15. A composition comprising the reagent of any one of claims 1-11, wherein the liposome encapsulates cargo, optionally wherein the cargo is a therapeutic molecule, optionally wherein the fusion inhibitor is a therapeutic molecule, optionally wherein the therapeutic molecule that is the fusion inhibitor and/or the cargo is a therapeutic nucleic acid, a therapeutic peptide, or a therapeutic protein, optionally wherein the cargo is a molecule that is greater than 1 kDa in size.
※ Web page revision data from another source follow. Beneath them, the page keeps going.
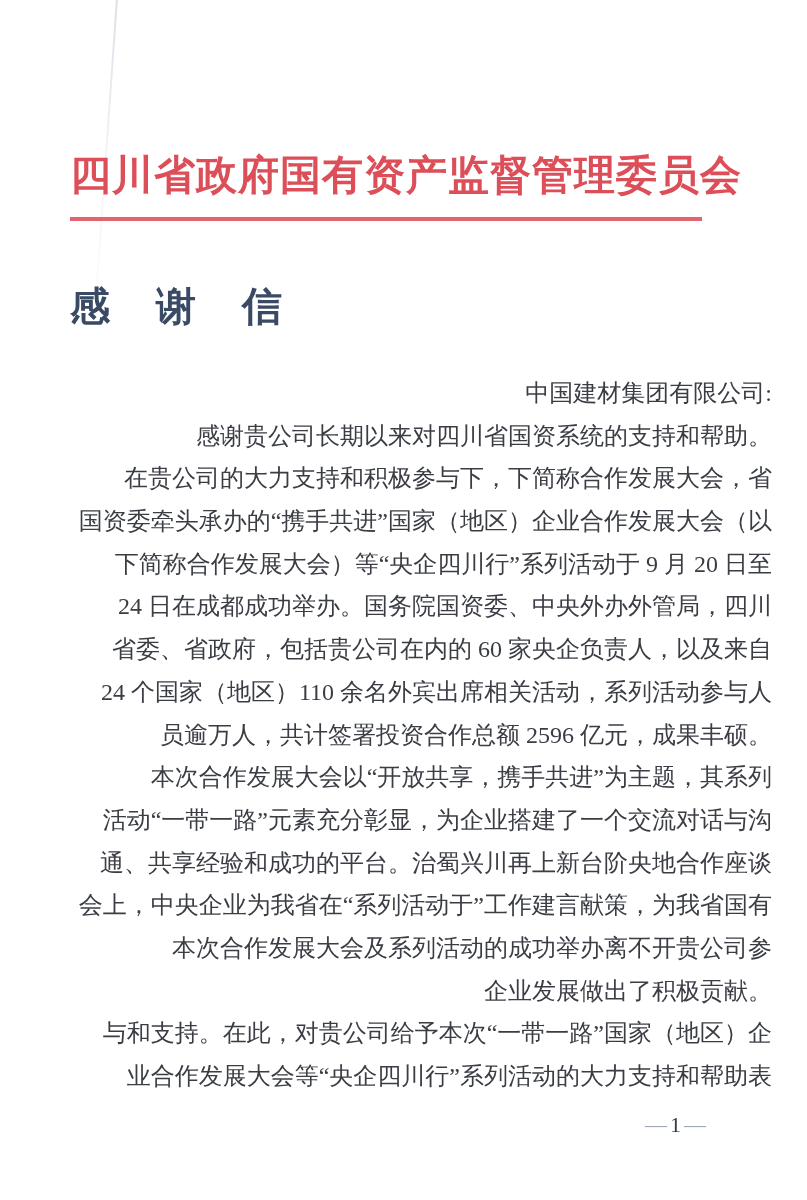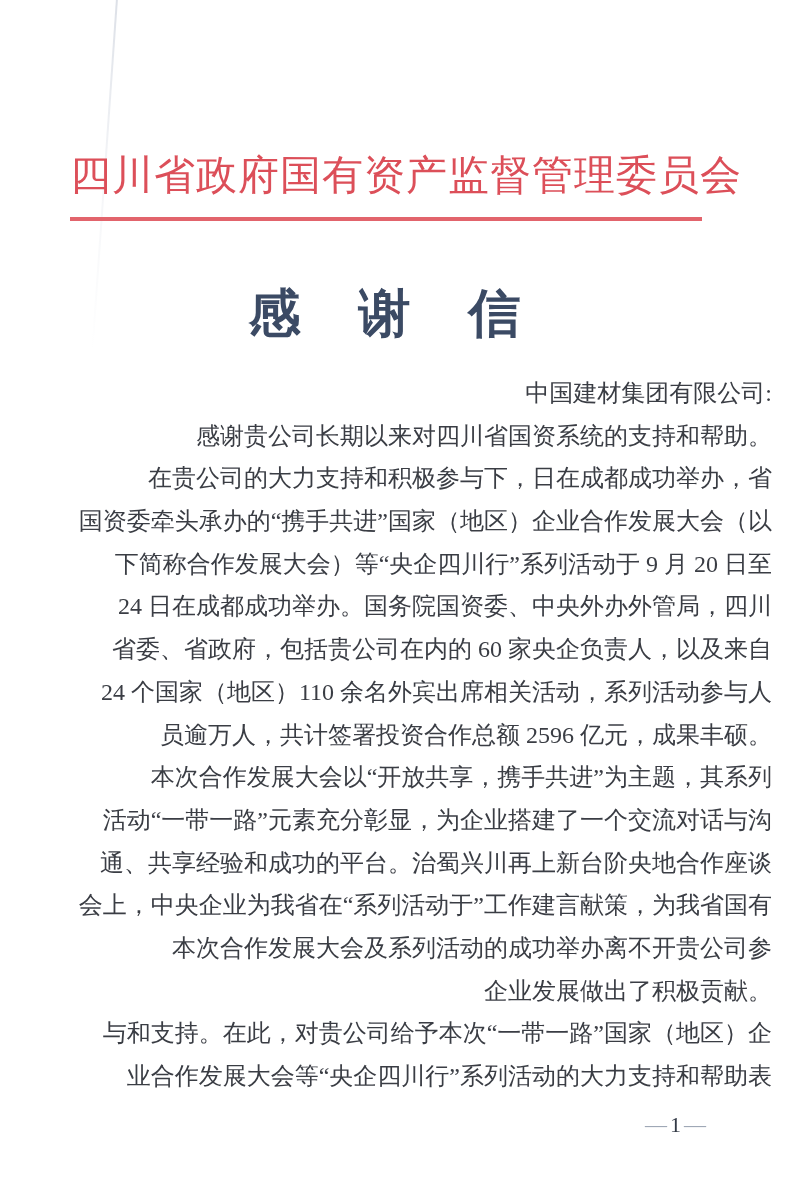--- a/index.html
+++ b/index.html
@@ -35,7 +35,7 @@
     width: 632px;
     text-align: center;
     font-size: 41px;
-    font-weight: 400;
+    font-weight: 700;
     letter-spacing: 1px;
     color: var(--accent, #dc4f59);
     white-space: nowrap;

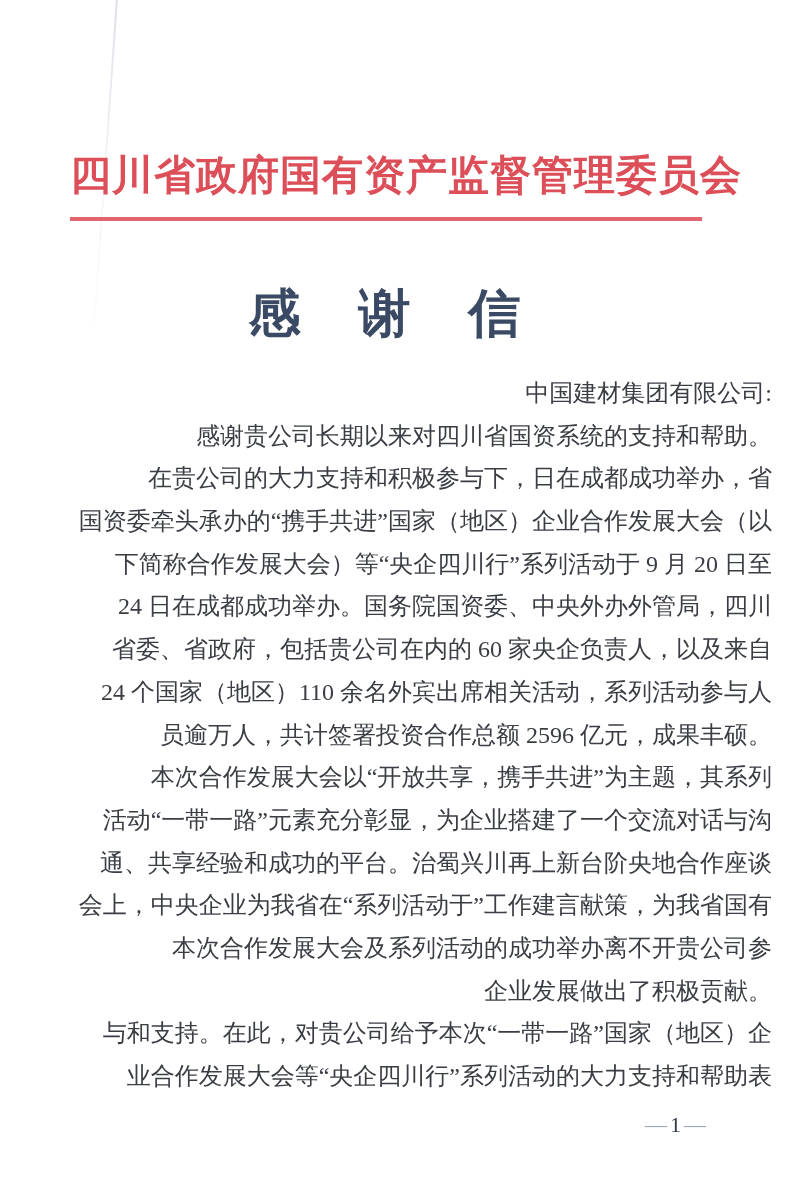--- a/index.html
+++ b/index.html
@@ -53,8 +53,7 @@
     left: 70px;
     top: 279px;
     width: 632px;
-    text-align: center;
-    font-size: 52px;
+    font-size: 40px;
     font-weight: 700;
     letter-spacing: 3px;
     color: var(--title-ink, #3b4a64);

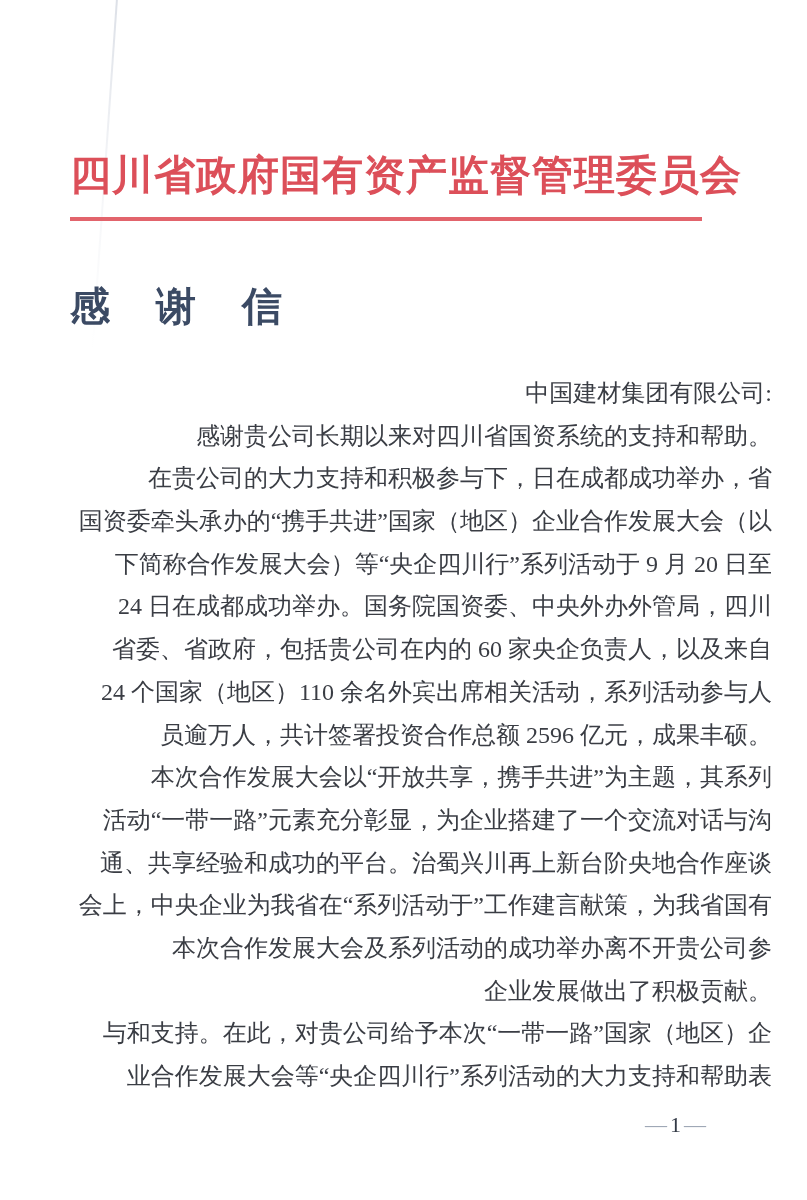--- a/index.html
+++ b/index.html
@@ -109,7 +109,7 @@
   <div class="body-block" id="body-lines">
       <div class="line">中国建材集团有限公司:</div>
       <div class="line indent">感谢贵公司长期以来对四川省国资系统的支持和帮助。</div>
-      <div class="line indent">在贵公司的大力支持和积极参与下，日在成都成功举办，省</div>
+      <div class="line indent">在贵公司的大力支持和积极参与下，下简称合作发展大会，省</div>
       <div class="line">国资委牵头承办的“携手共进”国家（地区）企业合作发展大会（以</div>
       <div class="line">下简称合作发展大会）等“央企四川行”系列活动于 9 月 20 日至</div>
       <div class="line">24 日在成都成功举办。国务院国资委、中央外办外管局，四川</div>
16. The composition of claim 15 further comprising a pharmaceutically acceptable excipient, optionally wherein the pharmaceutically acceptable excipient is sucrose or lactose, optionally wherein the composition comprises the reagent in a solution comprising the pharmaceutically acceptable excipient, optionally wherein the solution comprises between 5% to 25% weight per volume (w/v) of the pharmaceutically acceptable excipient.

17. The composition of claim 15, wherein the therapeutic molecule is capable of inducing cell death in a target cell and/or wherein the therapeutic molecule is granzyme B or phosphorylated PI3K proteolysis targeting chimeric molecule (pPROTAC).

18. A method comprising administering the composition of claim 15 or 16 to a subject, optionally wherein the method comprises detecting the fusion inhibitor in a sample from the subject, optionally wherein the sample is urine, optionally wherein the fusion inhibitor targets the reagent to a cell, tissue, and/or organ in the subject.

19. The method of claim 18, wherein: (a) the subject has cancer, optionally wherein the cancer is lung cancer; (b) the reagent localizes to a cell, tissue, and/or organ more than another cell, tissue, and/or organ; (c) delivery of the cargo to a cell, tissue, or organ expressing a protease is increased relative to a cell, tissue, and/or organ with reduced expression of the protease; and/or (d) the method delivers a therapeutic molecule capable of inducing cell death in a target cell.

20. The method of claim 19, wherein the method reduces the size of a tumor in the subject.